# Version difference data
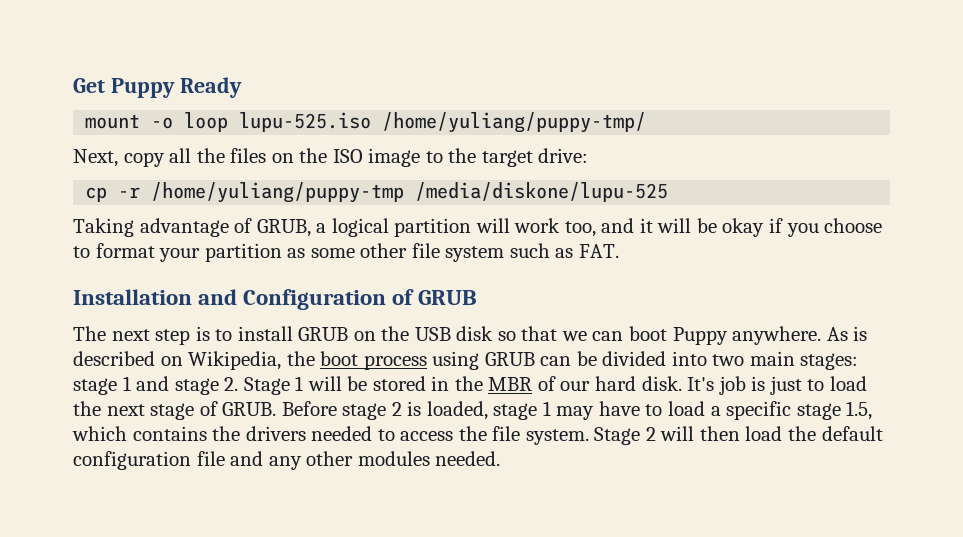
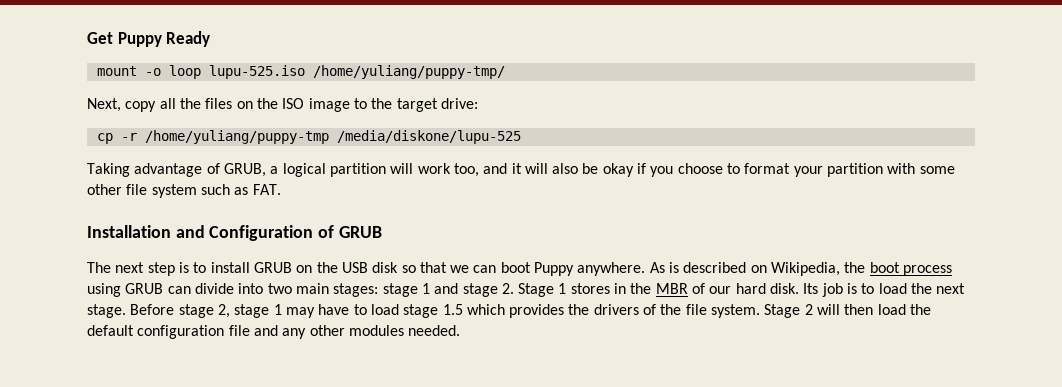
(692, 225) none -> [552,163,579,174] also
[287,248,306,258] as -> [887,163,916,174] with
[576,351,667,366] be divided -> [194,283,234,294] divide
[307,376,426,391] will be stored -> [570,283,610,294] stores
[687,377,715,391] It's -> [803,283,819,294] Its
[769,376,802,395] just -> (858, 288) none
[150,401,488,420] stage of GRUB. Before stage 2 is loaded, -> [87,304,230,318] stage. Before stage 2,
[710,401,873,420] [72,426,454,441] a specific stage 1.5, which contains the drivers needed to access -> [403,304,657,318] stage 1.5 which provides the drivers of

# Work item
Reproduce verbatim the stretch of lines beginning with the one containing "[769,376,802,395] just -> (858, 288) none" and ending at the close of the entries above.

# Answer box
[769,376,802,395] just -> (858, 288) none
[150,401,488,420] stage of GRUB. Before stage 2 is loaded, -> [87,304,230,318] stage. Before stage 2,
[710,401,873,420] [72,426,454,441] a specific stage 1.5, which contains the drivers needed to access -> [403,304,657,318] stage 1.5 which provides the drivers of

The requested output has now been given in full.